Today in visual culture we looked at the work of the Pre-Raphaelites who were a movement created in the world of art and photography where the themes of 15th century painters were revived in the modern idiom.
The Pre-Raphaelite brotherhood featured the artists John Everett Millais, Dante Gabriel Rossetti, William Holman Hunt, James Collinson, Thomas Woolner, William Rossetti and Frederic George Stephens. They are recognised as the first British Art Movement and published a yearly periodical of their work called The Germ.
Their work was heavily influenced by The Legend of King Arthur and Shakespearian heroines. A lot of the paintings use the image of Dante Rossetti's girlfriend and later wife Elizabeth Siddal. Spotted working in a hat shop with her tempestuous looks and flowing red locks she was the perfect muse for the brotherhood .
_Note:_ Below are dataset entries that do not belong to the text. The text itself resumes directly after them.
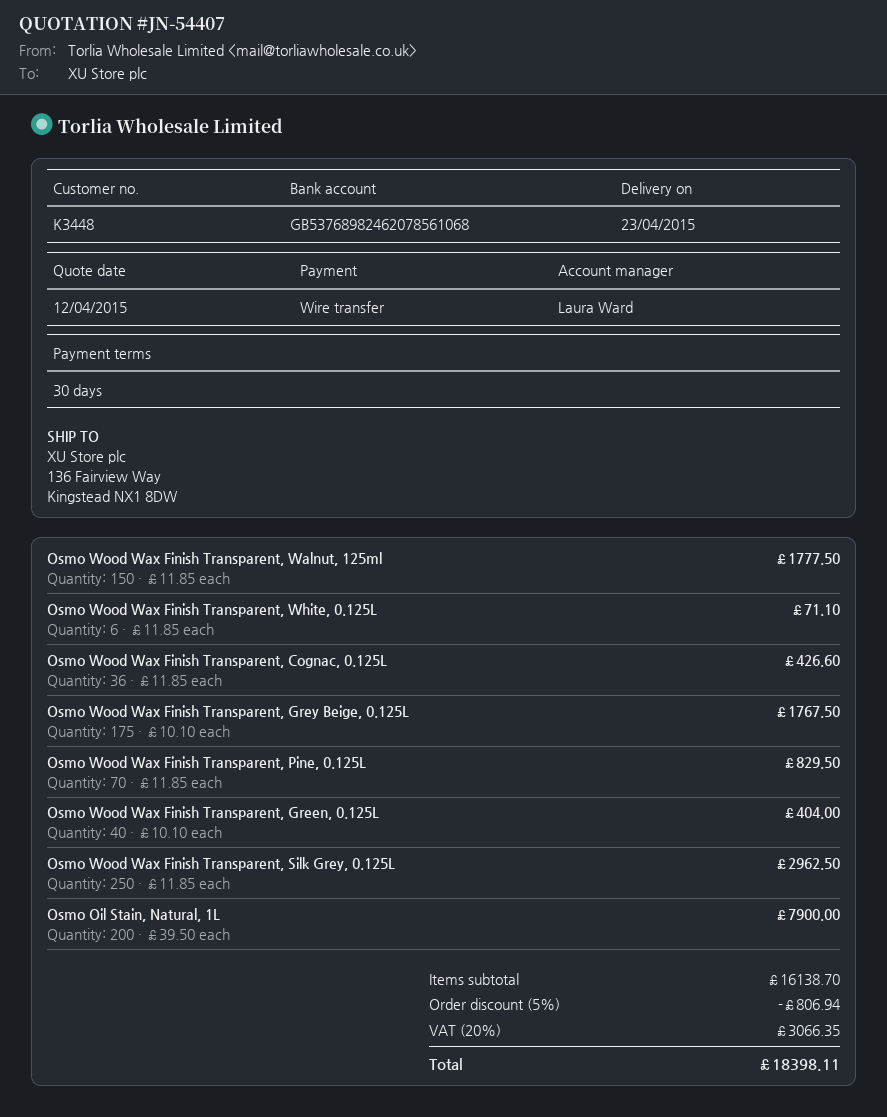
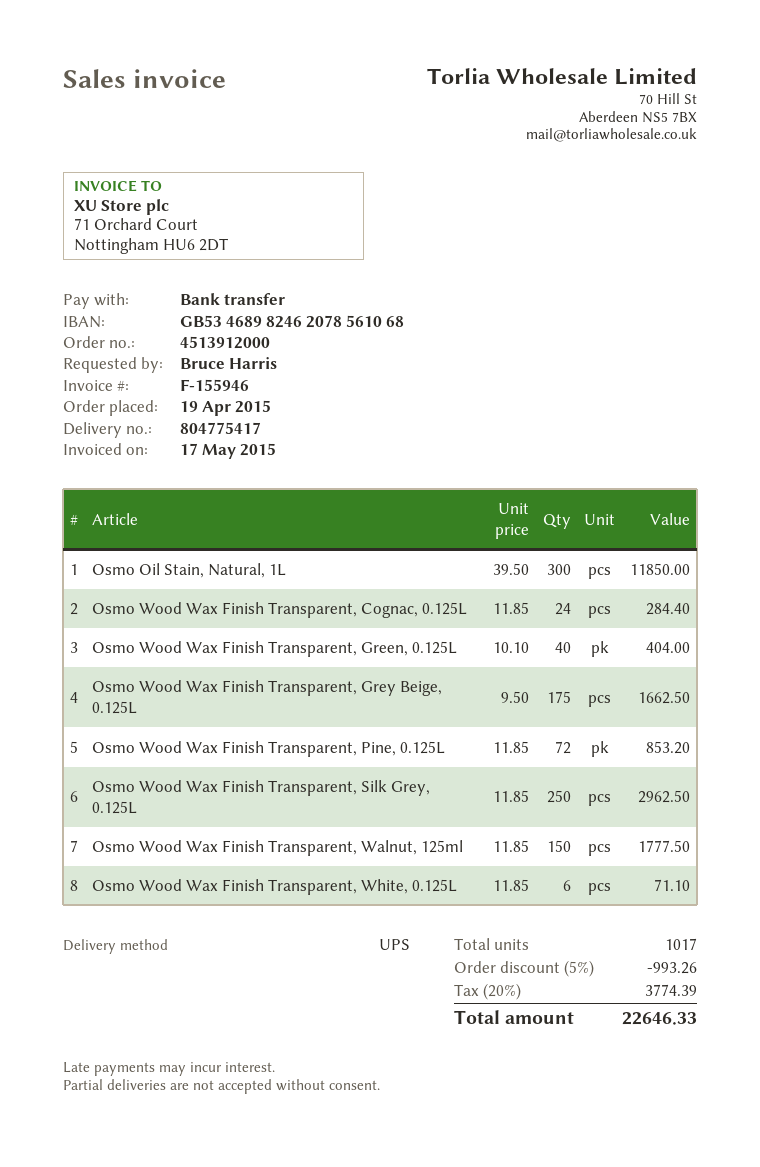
bank account: GB53768982462078561068 -> GB53468982462078561068
Osmo Wood Wax Finish Transparent, Cognac, 0.125L: 36 x 11.85 = 426.60 -> 24 x 11.85 = 284.40
Osmo Wood Wax Finish Transparent, Grey Beige, 0.125L: 175 x 10.10 = 1767.50 -> 175 x 9.50 = 1662.50
Osmo Wood Wax Finish Transparent, Pine, 0.125L: 70 x 11.85 = 829.50 -> 72 x 11.85 = 853.20
Osmo Oil Stain, Natural, 1L: 200 x 39.50 = 7900.00 -> 300 x 39.50 = 11850.00
discount: 5% = 806.94 -> 5% = 993.26
tax: 20% = 3066.35 -> 20% = 3774.39
total: 18398.11 -> 22646.33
The work owed much to photographs taken of their subjects. Another model to sit for the artists was Jane Morris the wife of Rossetti's friend fellow artist William Morris. Embalking on an affair with her was enough to destroy Elizabeth. She died young and was buried with a book of Rossetti's poetry. However in impoverished circumstances he exhumed the book only to find it had been worm damaged. He died quite a few years later of alcoholism.
The Pre-Raphaelite movement produced many great artworks but the best has to be The Lady Of Shalott by John William Waterhouse (pictured above) which perhaps I could describe as the muse to my muse!